Instead of scaring up a couple of ducks as I ride down the dirt path to the creek, I surprise a man standing in the middle of the stream. He is foraging in the hip deep water, but I don’t ask why. We say hello and I sit a little way upstream to watch the sunset.
Swallows are playing on the air and skimming the surface of the water. Quail cavort in the bushes along the stream, and I hear pheasant squawking in the fields. Though near the horizon, the sun is still shining with brightness and considerable warmth.
Life is exploding around and within one. There is no division, outside or inside, nor even as ‘outside’ and ‘inside.’ I look beyond the fields to the canyon and foothills, and see them as if for the first time. At my feet, a mother merganser with her brood of 7 new chicks swims upstream. She spots me and hurries them along.
Passive observation vies with insistent questions for pre-eminence in the mind, but after a while the questions give way to silence and a deep reverence and seriousness. Standing up after an hour, I feel something beyond words and all description. One is empty; there is (though I’m hesitant to use the word) love.
Is the brain capable of observing without an observer? What is the observer? What part does it play in the division, conflict and fragmentation of the world? These are crucial questions, not only for awakening the meditative state, or even for psychological health and healing, but also for ending the division between people.
The observer is the first division of the human mind, and from that mechanism all other division originates: ‘My family and your family;’ ‘my tribe and your tribe; my country and your country;’ ‘my religion and your religion.’ Thought operates in dualism, and as long as thought rules, dominates the brain and human life, there will be war, poverty and ecological destruction.
What is the observer? At the most basic level, it is the psychologically separative mechanism constructed by thought. The observer is comprised of prior experience as the filter of memory, and the illusion of a separate, permanent self.
If one attentively asks oneself, ‘what is the observer?’ one will see that at bottom it is actually nothing but thought constantly separating itself from itself. The observer is inextricably part of the entire movement of thought; one only experiences it as separate from that which it is observing, in oneself and the world. The separative mechanism within the person—the alleged observer —is the basic impediment to direct perception and wholeness.
Wikipedia gives this definition of observation: “observation in philosophical terms is the process of filtering sensory information through the thought process.” That’s a good definition of the observer, not of observation. It assumes that the observer and observation are one and the same thing, when in fact they are distinct phenomena. Indeed, though it sounds circular, true observation occurs when the illusory observer is negated in undivided observation.
In actuality, the observer is an infinite regress.

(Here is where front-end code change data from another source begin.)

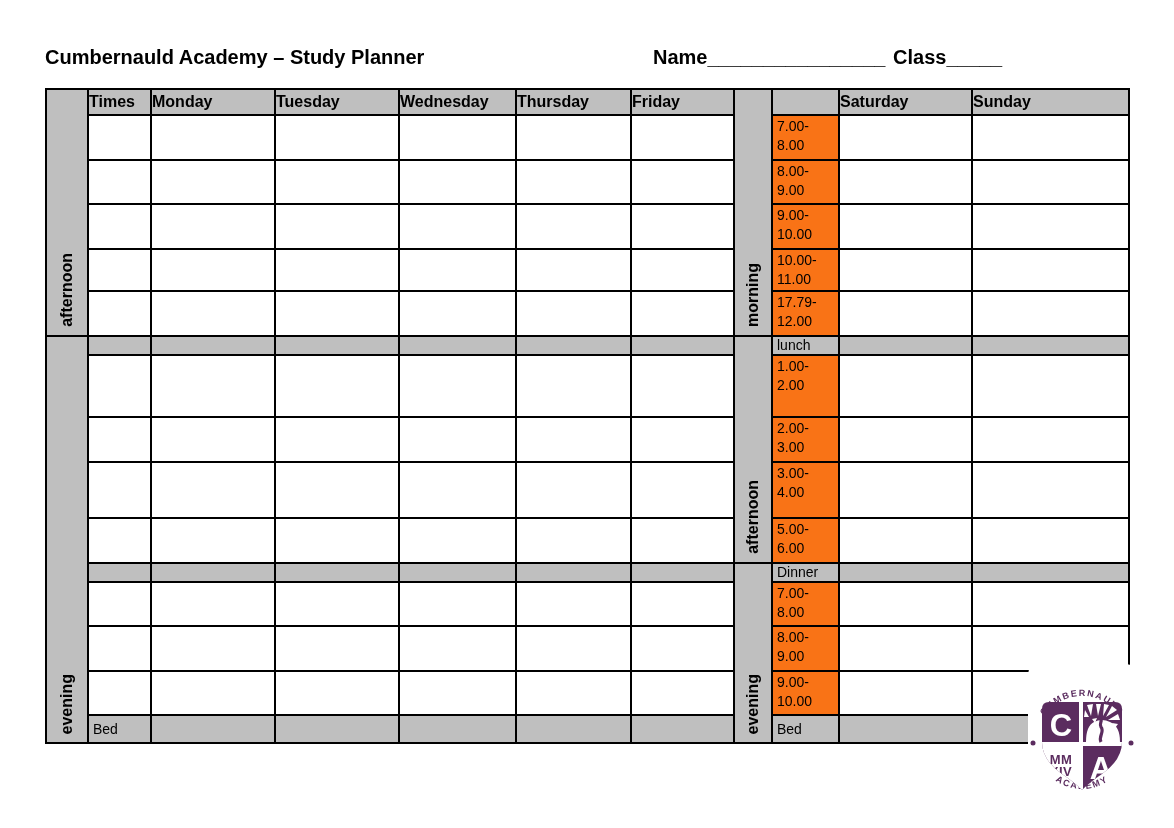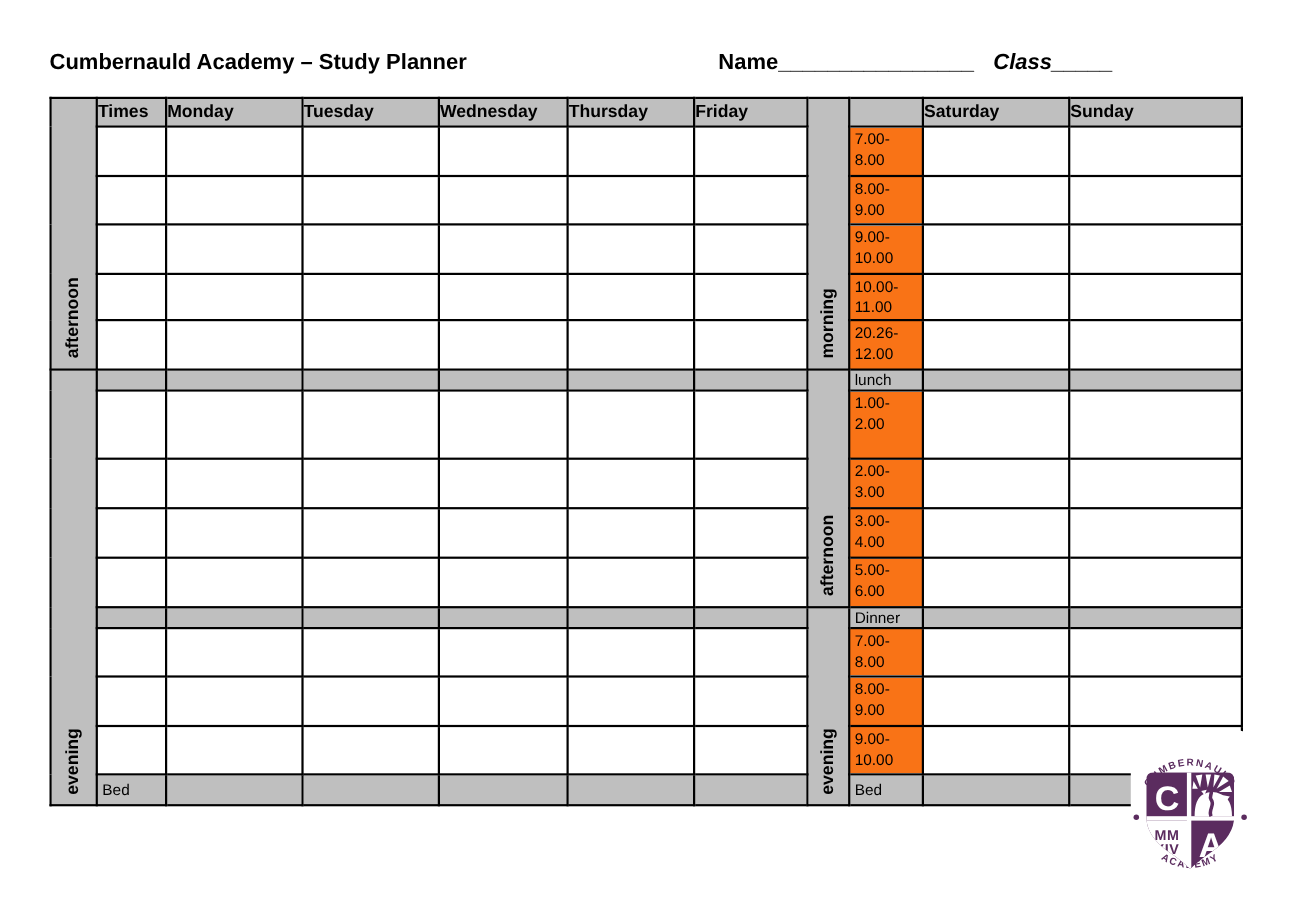--- a/index.html
+++ b/index.html
@@ -10,7 +10,7 @@
   .doc-header{position:absolute;left:45px;top:46px;width:1100px;font-weight:bold;font-size:20px;white-space:nowrap;}
   .doc-title{position:absolute;left:0;top:0;}
   .doc-fields{position:absolute;left:608px;top:0;}
-  .field-class{margin-left:12px;font-style:italic;}
+  .field-class{margin-left:2px;}
 
   table.planner{
     position:absolute;left:45px;top:88px;border-collapse:collapse;table-layout:fixed;

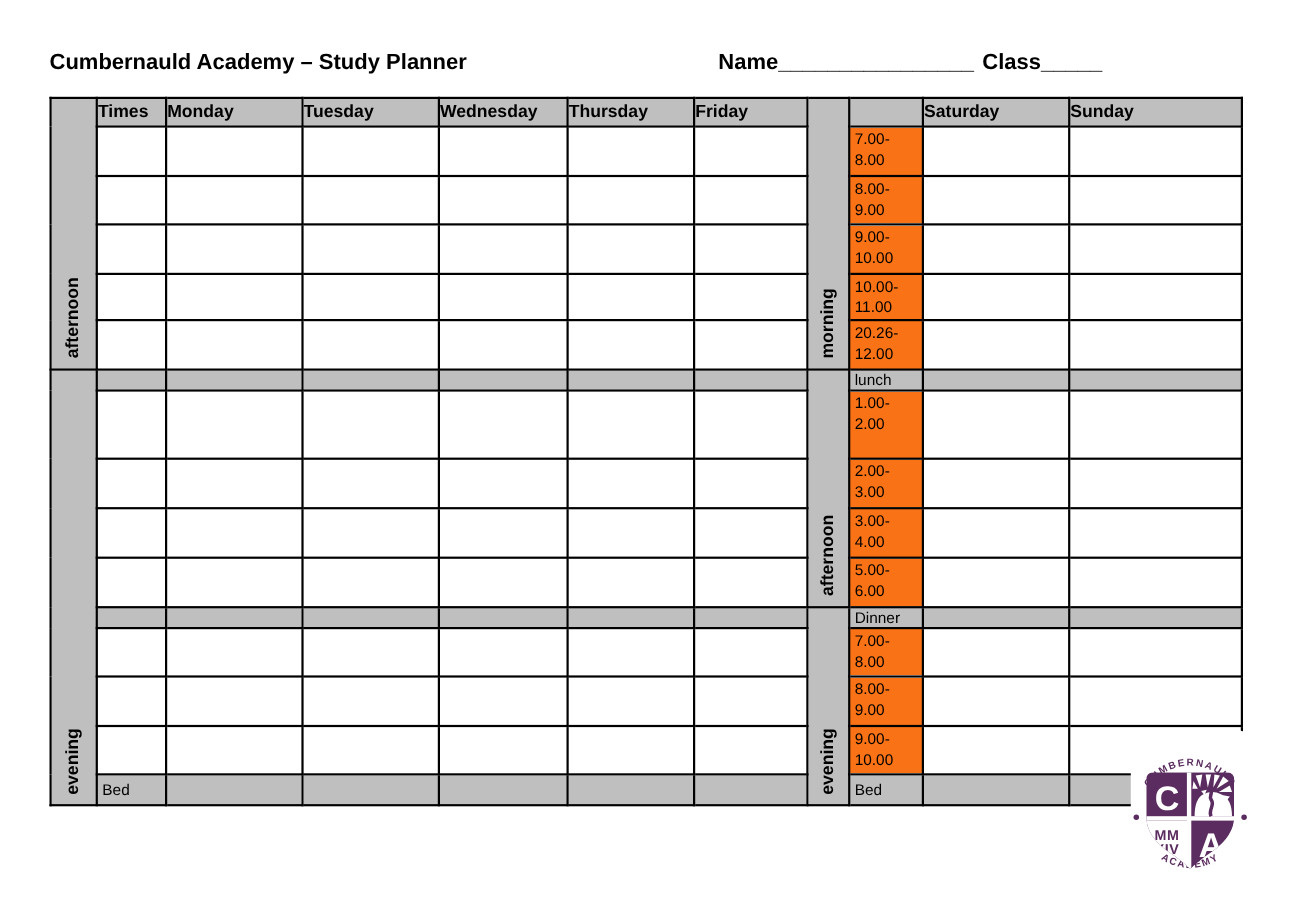--- a/index.html
+++ b/index.html
@@ -144,7 +144,7 @@
         <td class="cell"></td>
         <td class="cell"></td>
         <td class="cell"></td>
-    <td class="time">20.26-
+    <td class="time">17.79-
 12.00</td>
     <td class="cell"></td>
         <td class="cell"></td>

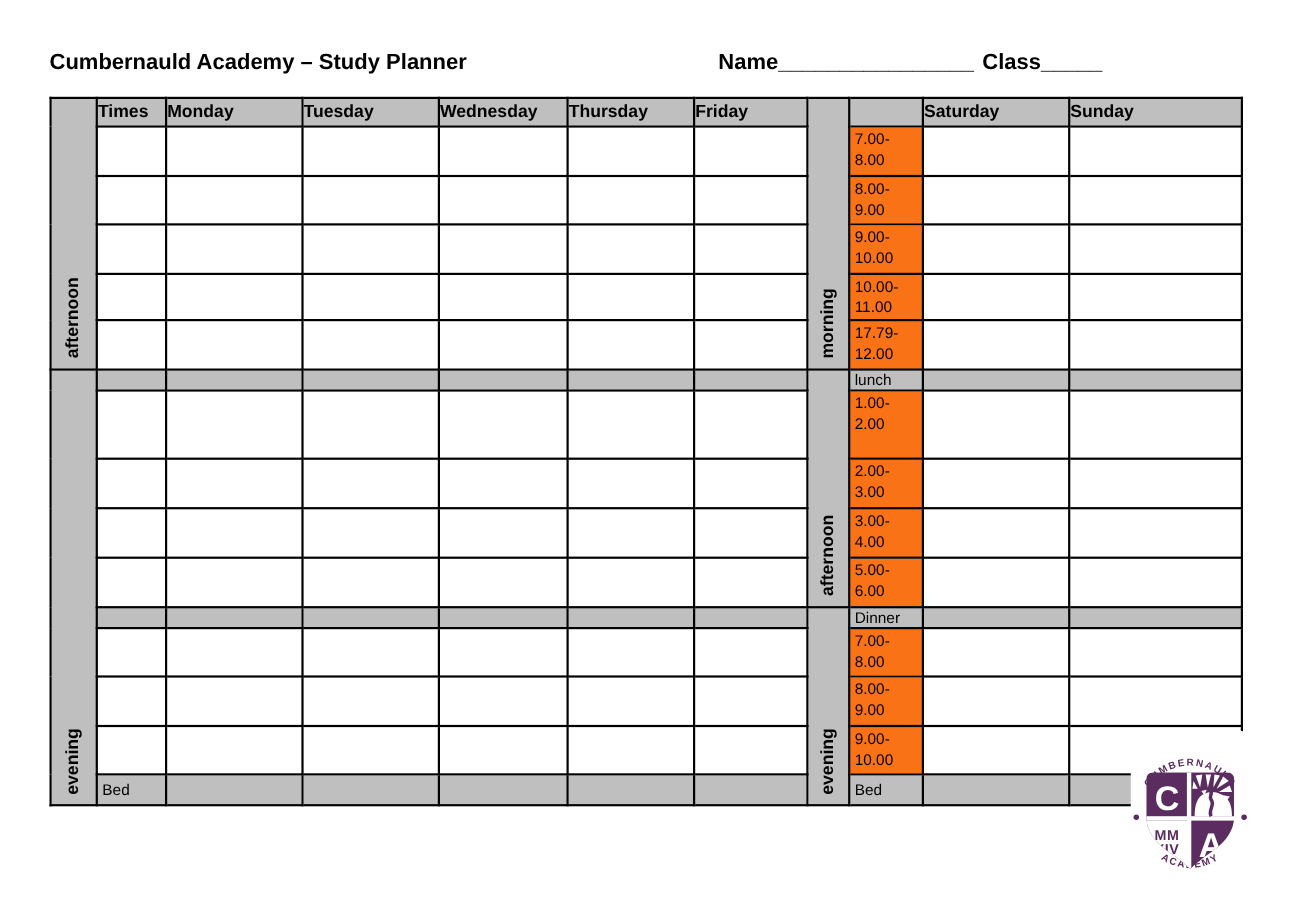--- a/index.html
+++ b/index.html
@@ -188,7 +188,7 @@
     <td class="cell"></td>
         <td class="cell"></td>
   </tr>
-  <tr style="height:45px">
+  <tr style="height:56px">
     <td class="cell"></td>
         <td class="cell"></td>
         <td class="cell"></td>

It never sees itself because it is always removing itself from the field of observation. Thought is unable to see itself separating itself from itself, which is what allows the observer to be continuously experienced as an entity apart. To end the observer, another capacity of the brain is required, that of awareness and attention.
To observe the observer, and catch it in the act of infinite regress, one has to allow, through passive watchfulness, awareness to grow quicker than thought. In doing so one attains the insight that the observer is really an inextricable part of the entire movement of thought. At that moment the separative trick ends, and one’s basic perceptual process changes. The effect is like holding a mirror up to a mirror, and both mirrors suddenly breaking, allowing direct perception of what is.
In this process of attention, the ‘I’ doesn’t do anything, since any action of effort or will is still from the observer. Attention to the entire movement of thought, beginning with gently questioning the workings of one’s mind, ends the habit of divisiveness in the mind, at least temporarily.
Even so, the brain is so accustomed to looking through the lens of the observer (having done so for tens of thousands of years) that it falls back into the habit whenever there is inattention. That’s why besides taking time every day to sit quietly and passively observe, being mindful–aware of what one is doing, thinking and feeling in the present—is essential.
Passive observation produces intense, effortless attention. Ending the infinite regress of the observer, the “flame of attention” burns away the extraneous material of memory and emotion, releasing energy. It takes energy to release energy, but once released, the brain liberates capacities far beyond the personal and paranormal.